Big cat is fair game

Without science, money and mandate won't save the tiger

The Times Of India (edit, pg 22) March 21, 2009

In this age of notoriously short public memory, it is good news for conservation that the tiger issue is still alive in the media. But even after so much media outcry for so long, the tiger still makes only sad headlines. Why only the media, some of the country's mightiest institutions Parliament, Supreme Court, the Prime Minister's Office and CBI have devoted unusual attention to the tiger since the 2005 Sariska expose. But too many big cats officially 39 in the last three years are still getting killed.

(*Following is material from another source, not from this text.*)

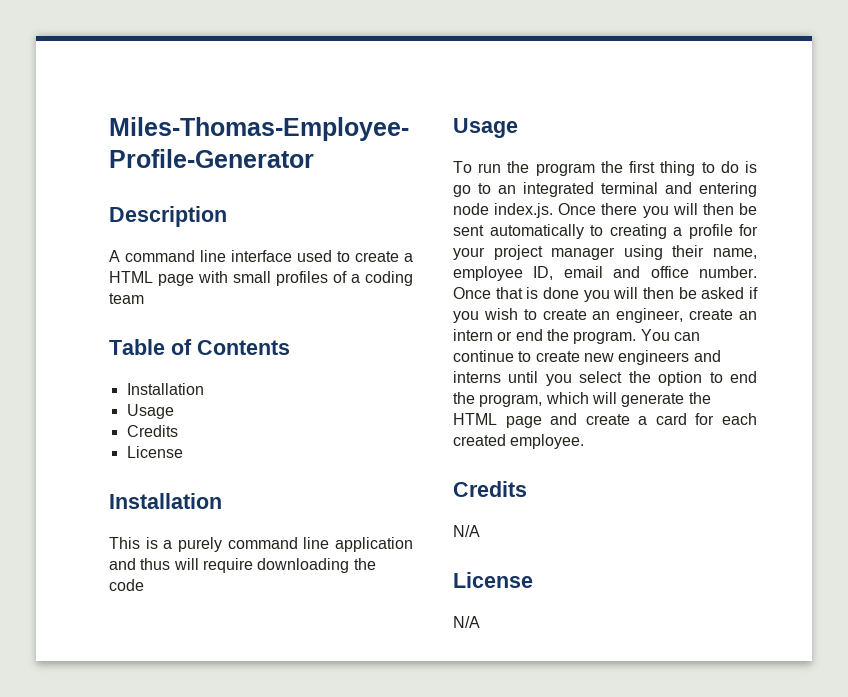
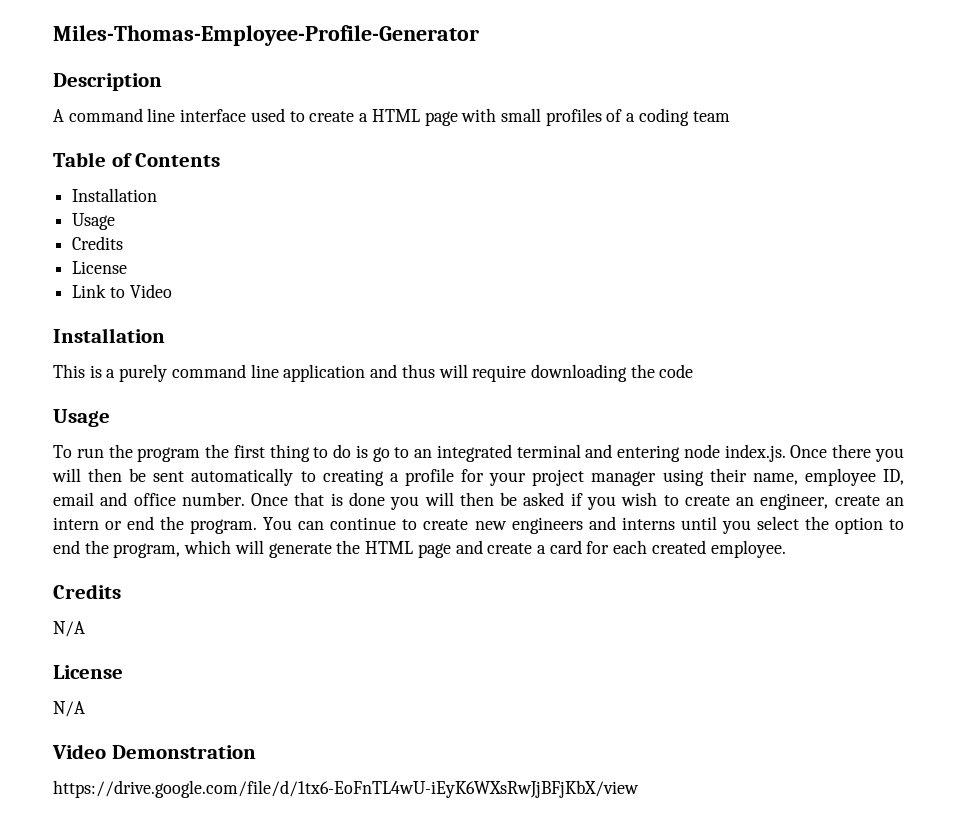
(183, 452) none -> [72,284,172,298] // Link to Video
(480, 622) none -> [52,744,256,759] [53,780,639,798] // Video Demonstration // https://drive.google.com/file/d/1tx6-EoFnTL4wU-iEyK6WXsRwJjBFjKbX/view

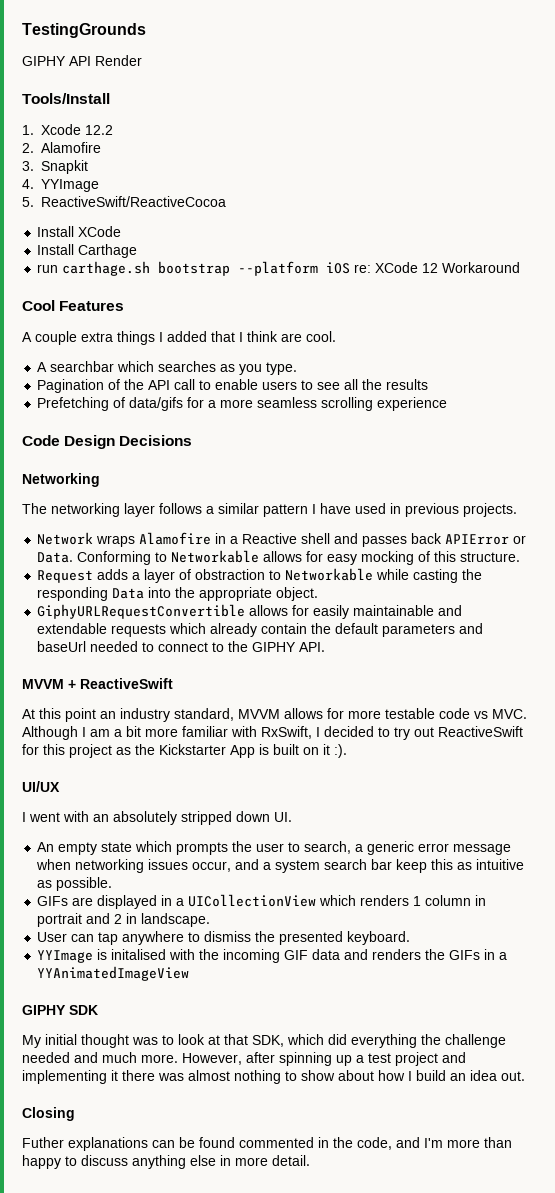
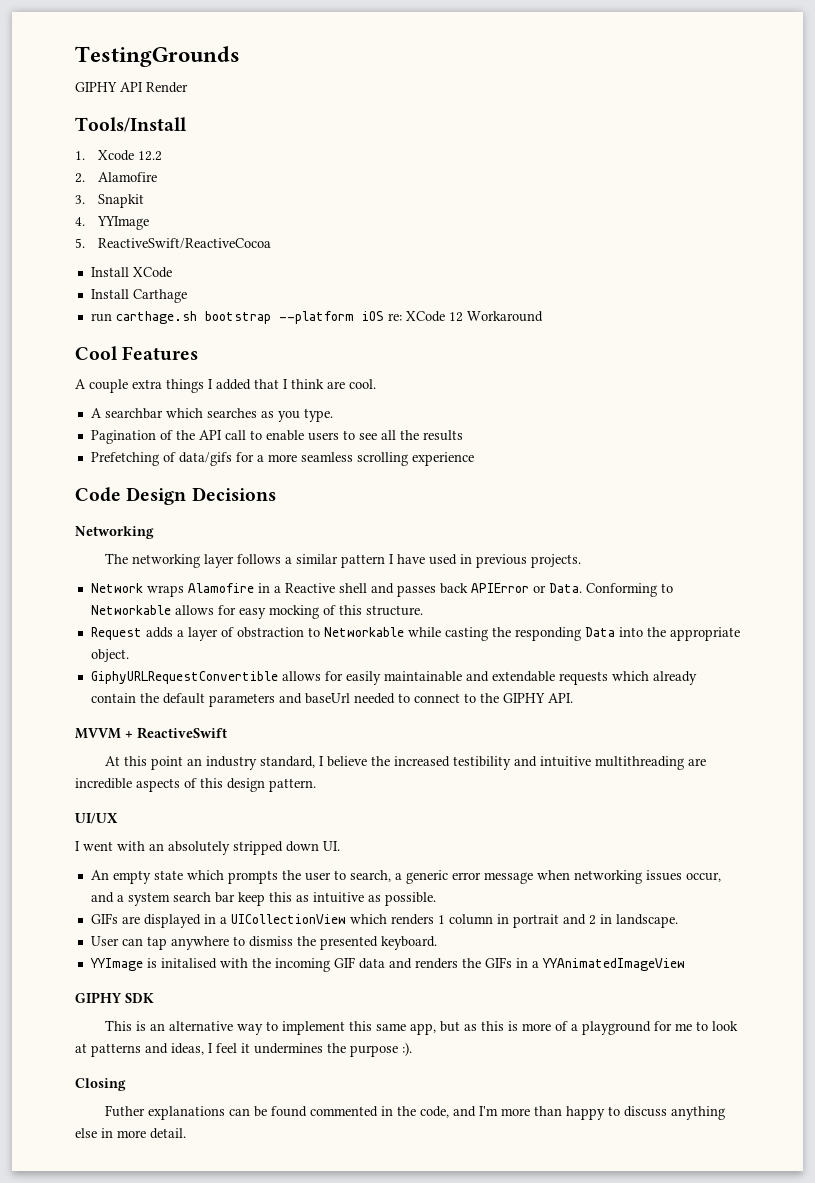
[238,708,527,719] [22,726,523,740] [22,744,347,758] MVVM allows for more testable code vs MVC. Although I am a bit more familiar with RxSwift, I decided to try out ReactiveSwift for this project as the Kickstarter App is built on it :). -> [318,756,706,770] [75,778,316,792] I believe the increased testibility and intuitive multithreading are incredible aspects of this design pattern.
[22,1034,506,1048] [22,1052,466,1066] [22,1070,525,1084] My initial thought was to look at that SDK, which did everything the challenge needed and much more. However, after spinning up a test project and implementing it there was almost nothing to show about how I build an idea out. -> [104,1020,738,1035] [75,1042,412,1057] This is an alternative way to implement this same app, but as this is more of a playground for me to look at patterns and ideas, I feel it undermines the purpose :).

So, why is our conservation story still a mess despite all the attention and resources? Maybe most of us who are supposed to fix it don't know how. Consider how we handle so-called maneaters. Be it Tadoba, Sunderbans or Corbett, the administrative response to conflict is usually ad hoc and much of the media coverage just provocative. In most cases after an attack, the media and the local officials hastily label the tiger a maneater, make people panic and together hound the top authorities who, in turn, save their skin by issuing orders to capture or kill the "beast".

The danger and excitement associated with maneaters can make many jump the gun (or pen). But how can we expect even the more sensible forest officers and reporters to act responsibly if they have no knowledge of tiger behaviour? Ironically, it does not take too much to be reasonably sure about the nature of an animal attack.

I was in Corbett in June 2005 when an attempt was made to dub a tigress a maneater after an attack on a mess worker in the Dhikala complex. It made for a fascinating story. The tigress with her four semi-adult cubs used to come looking for scavenging animals near a garbage dump where Dhikala mess workers disposed of kitchen leftovers. One night, a mess worker returned to his quarter late. As he bent over to unlock his hutment door, a tiger pounced on him. His screams made his colleagues rush to the spot and the tiger scampered, leaving the man badly injured.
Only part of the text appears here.